Other differences are integral to the platforms and cannot be negotiated. These hard limitations affect particular research projects differently:

  • Individual file size limits can prevent researchers from storing large files like videos or 3D images.

  • File number limitations affect projects that generate many small files like outputs from computer models that vary multiple parameters.

  • Sync limits also affect researchers who work with many small files, exacerbated by unstable internet connections.

  • API upload and data movement limits restrict automation of high-throughput data workflows.

When encountering these workflow disruptions, researchers need help identifying the problem and reworking their data workflows to accommodate.

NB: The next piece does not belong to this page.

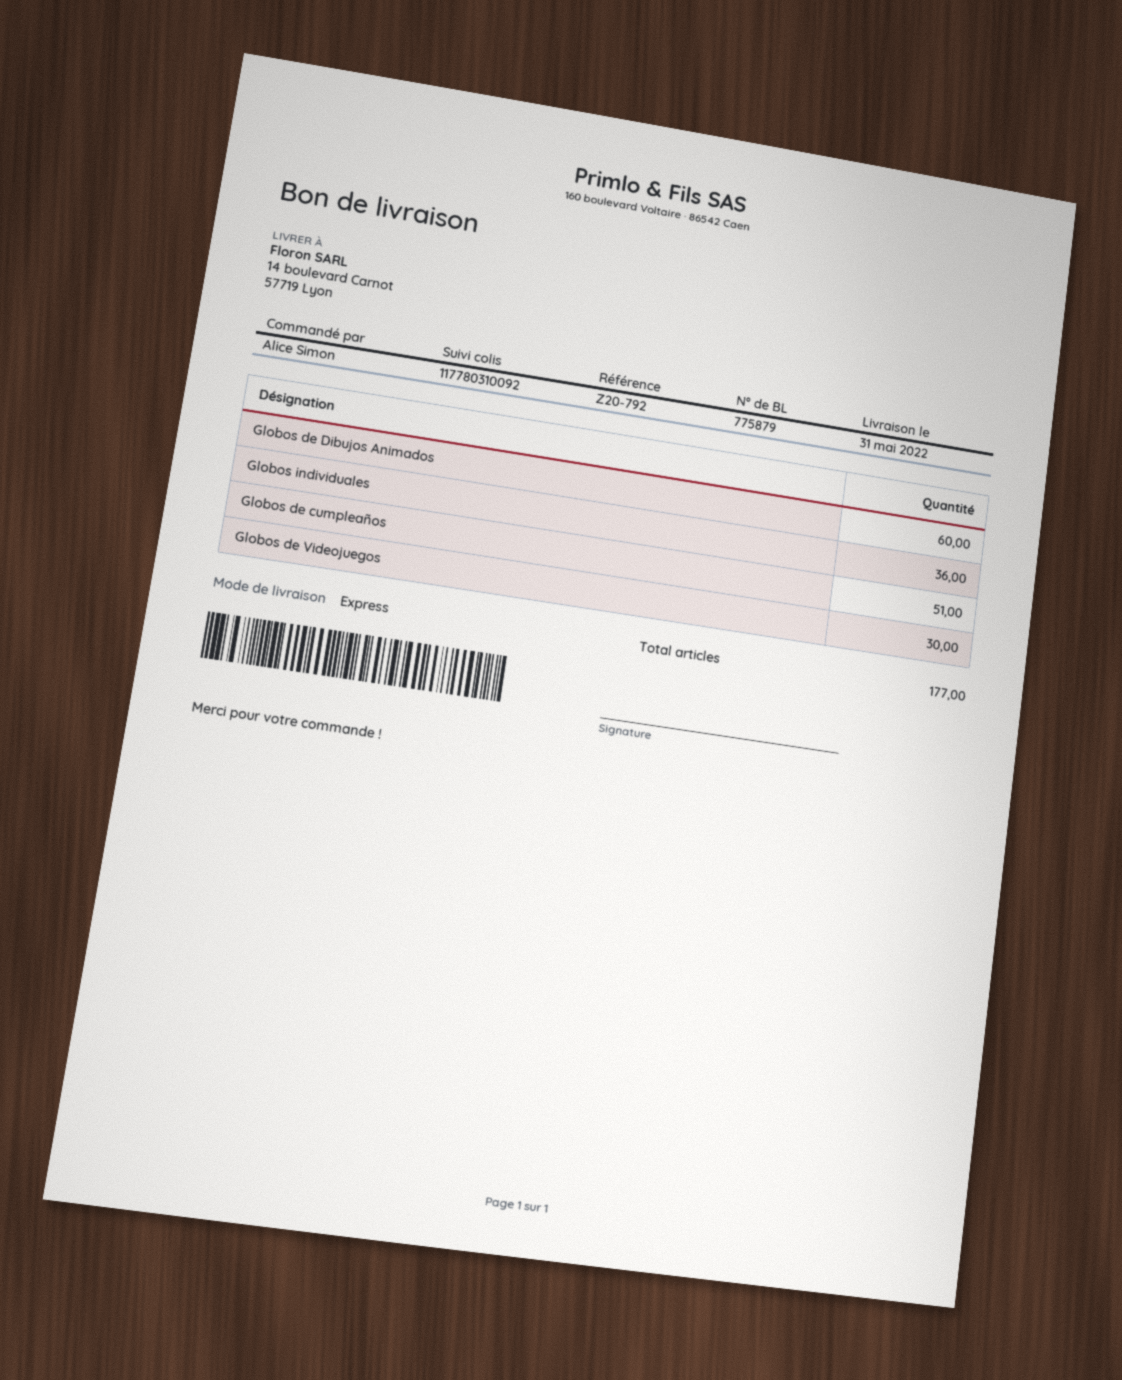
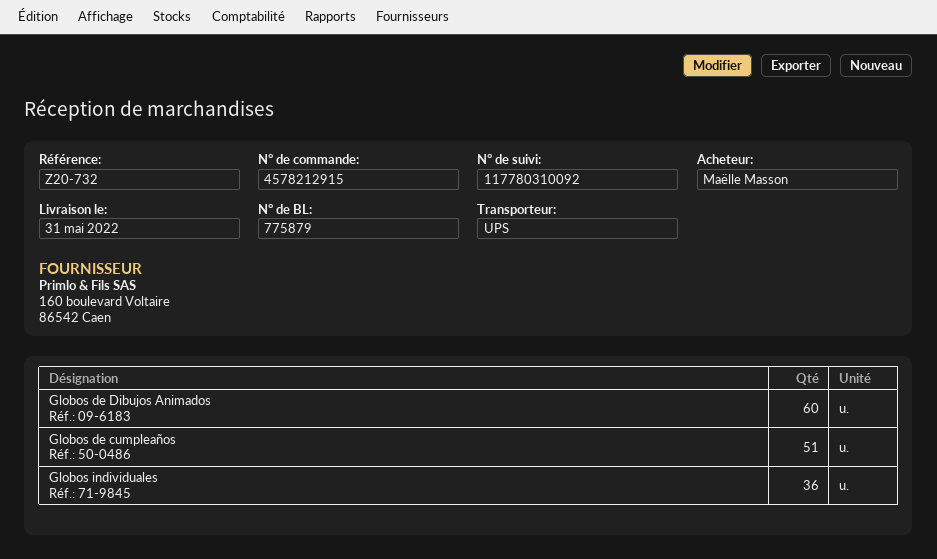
reference: Z20-792 -> Z20-732
ordered by: Alice Simon -> Maëlle Masson
shipping method: express -> UPS
Globos de Videojuegos: 30 -> none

Finally, other differences require researchers to shift their mindset about data storage and organization. Many researchers are accustomed to organizing their data in individual storage based on a system that works for them and sharing specific files and folders with collaborators. Using group storage space mitigates the chance of data loss. However, because group storage grants access to a group of people by default, researchers need to think about an organization strategy that works for everyone and only store things that everyone should have access to in that space. For example, creating group storage for an entire research group seems like a good strategy, but won’t work for projects that contain data subject to data use agreements that require only certain named individuals have access. A project based organization approach will work better in this case. Whether using group or individual storage, differences in limits to what a user can share also affects data organization. For example, a migration from Box to Dropbox means a shift from unlimited sharing to a limit of 30,000 shared folders and a limit of 1,500 subfolders in a folder. For a lab that runs cryo-EM experiments generating many small files and folders (Baldwin et al. 2018), this could mean that data has to be reorganized before migration.

In short, these platforms have differences that affect research data management. These differences became apparent when universities moved between cloud file storage platforms. As research data and computing support professionals, we can help researchers adapt to this change. Additionally, as these platforms become less useful as data management platforms, our profession can help researchers and our institutions think more holistically about researchers’ data storage needs and how to incentivize good data management practices.